Hong Kong climbed more than one percent, while Shanghai, Sydney, Seoul, Singapore, Mumbai, Taipei and Bangkok all enjoyed solid gains.

London, Paris and Frankfurt all rose in the first few minutes.

The general gains this week across world markets have followed a stutter in their year-long recovery that has been built on government rescue packages running into trillions of dollars, vast central bank support and more recently the rollout of vaccines.

US jobs data in focus

And while there is growing concern that the fast recovery will fan inflation and force banks to tighten their ultra-loose monetary policies, observers remain confident that stocks will press higher this year.

"There is still some room for recovery in stocks that will benefit from the economic recovery and the reopening trade," Ania Aldrich, at Cambiar Investors LLC, told Bloomberg TV.

"There's still a lot of growth that has to come and that's not necessarily reflected in earnings yet."

The latest sign that the recovery is well on course came in data showing the private sector created more than 500 000 jobs in March, almost three times as many as February, and the most in six months.

The reading raised hopes for the closely watched non-farm payrolls report on Friday, which is used as a key guide to the health of the world's top economy. Some observers are suggesting the figure could come in above a million new jobs.

The meeting of OPEC and other top oil producers later in the day will be closely watched as they decide whether or not to maintain the output cuts that have been a key pillar of support to the market for the past year.

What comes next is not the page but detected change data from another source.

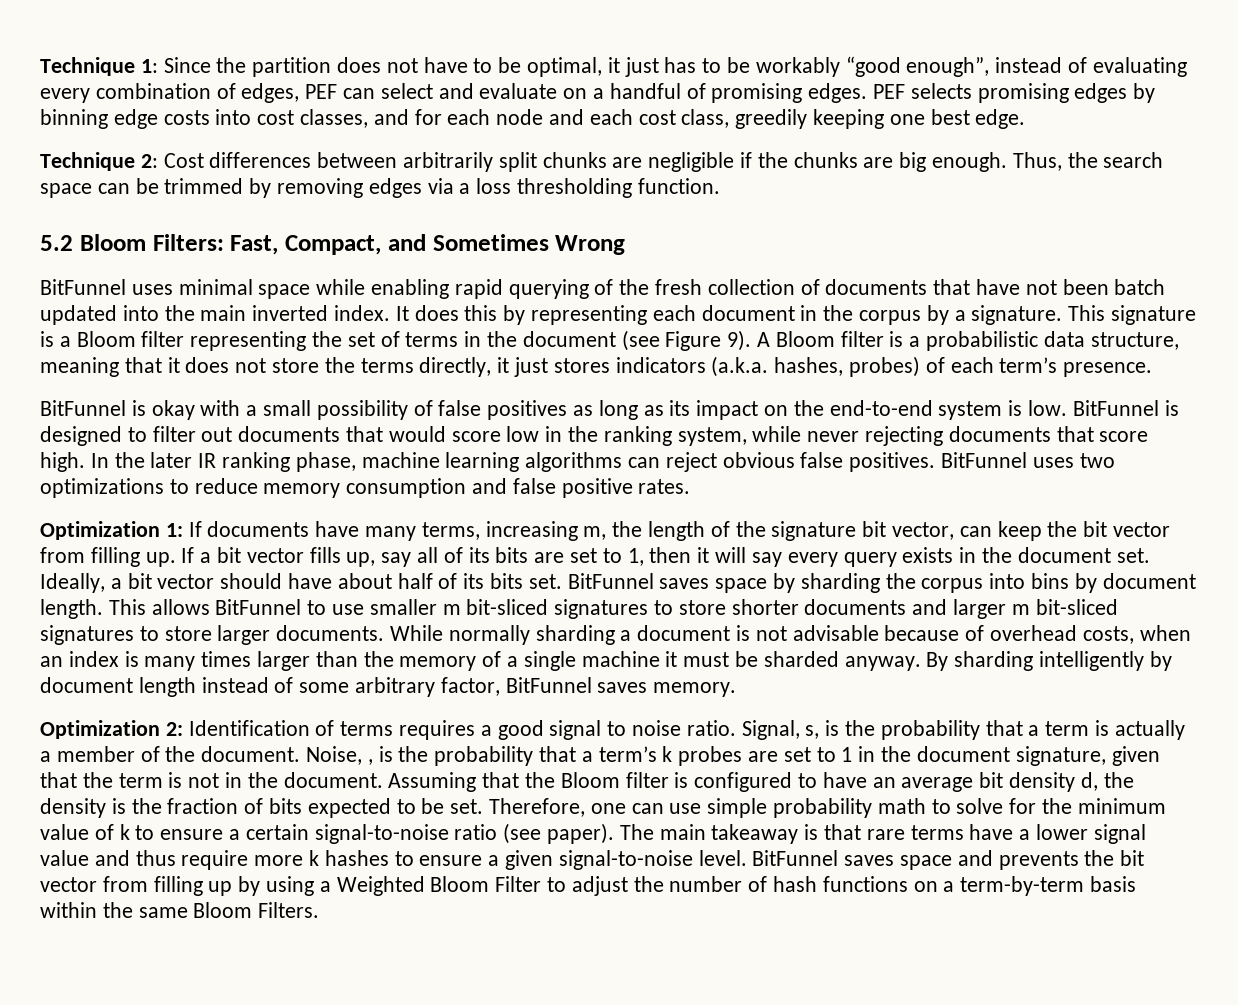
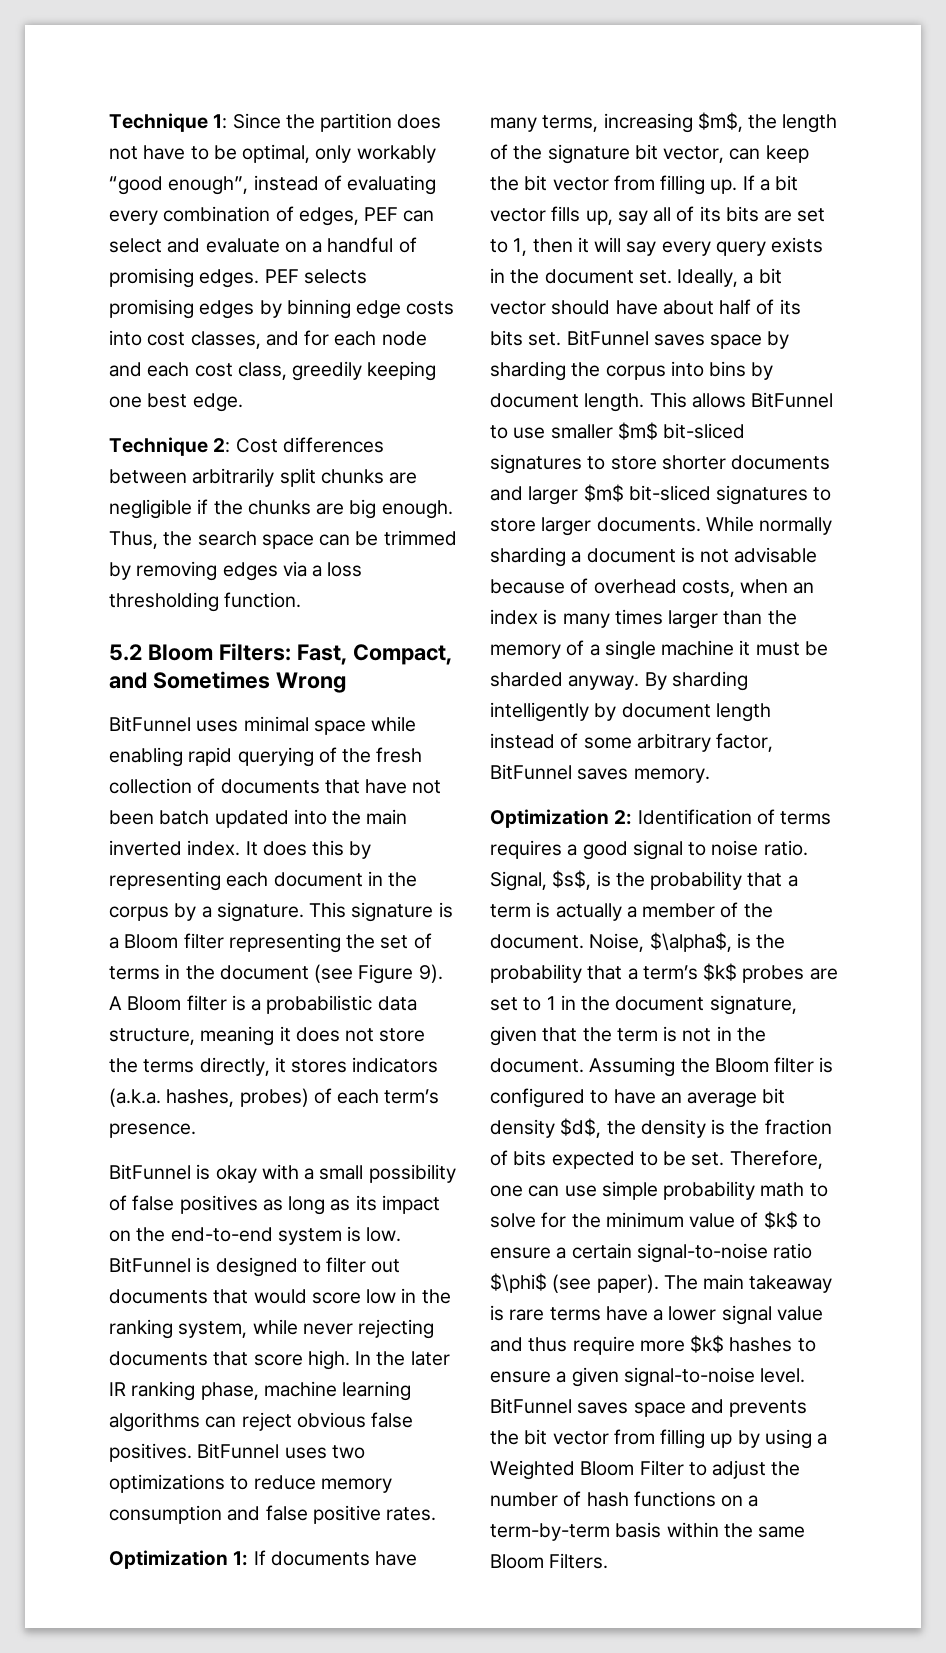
[607,57,751,77] it just has to be -> [315,145,352,163] only
[124,357,162,373] that -> (275, 1036) none
[514,357,549,377] just -> (286, 1065) none
[583,526,607,540] m, -> [697,112,743,132] $m$,
[442,604,461,615] m -> [617,422,658,440] $m$
[1011,604,1030,615] m -> [583,484,624,502] $m$
[805,725,820,739] s, -> [552,870,592,890] $s$,
[367,759,373,765] , -> [649,932,732,952] $\alpha$,
[662,746,673,762] k -> [703,963,738,981] $k$
[482,772,520,788] that -> (676, 1067) none
[1080,772,1098,791] d, -> [560,1118,602,1138] $d$,
[119,824,130,840] k -> [763,1211,798,1229] $k$
(498, 832) none -> [490,1273,547,1293] $\phi$
[824,824,862,840] that -> (504, 1313) none
[309,850,320,866] k -> [690,1335,725,1353] $k$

But while expectations are for demand to pick up as the world economy recovers, the group is tipped to maintain its pace for now. Both main crude contracts rose more than one percent Thursday.

"With oil in storage plentiful in Asia, production recovering in the US, widening Covid-19 restrictions (particularly in Europe) and more Iranian crude heading to China, OPEC+ will have no choice other than to leave production targets unchanged," said OANDA's Jeffrey Halley.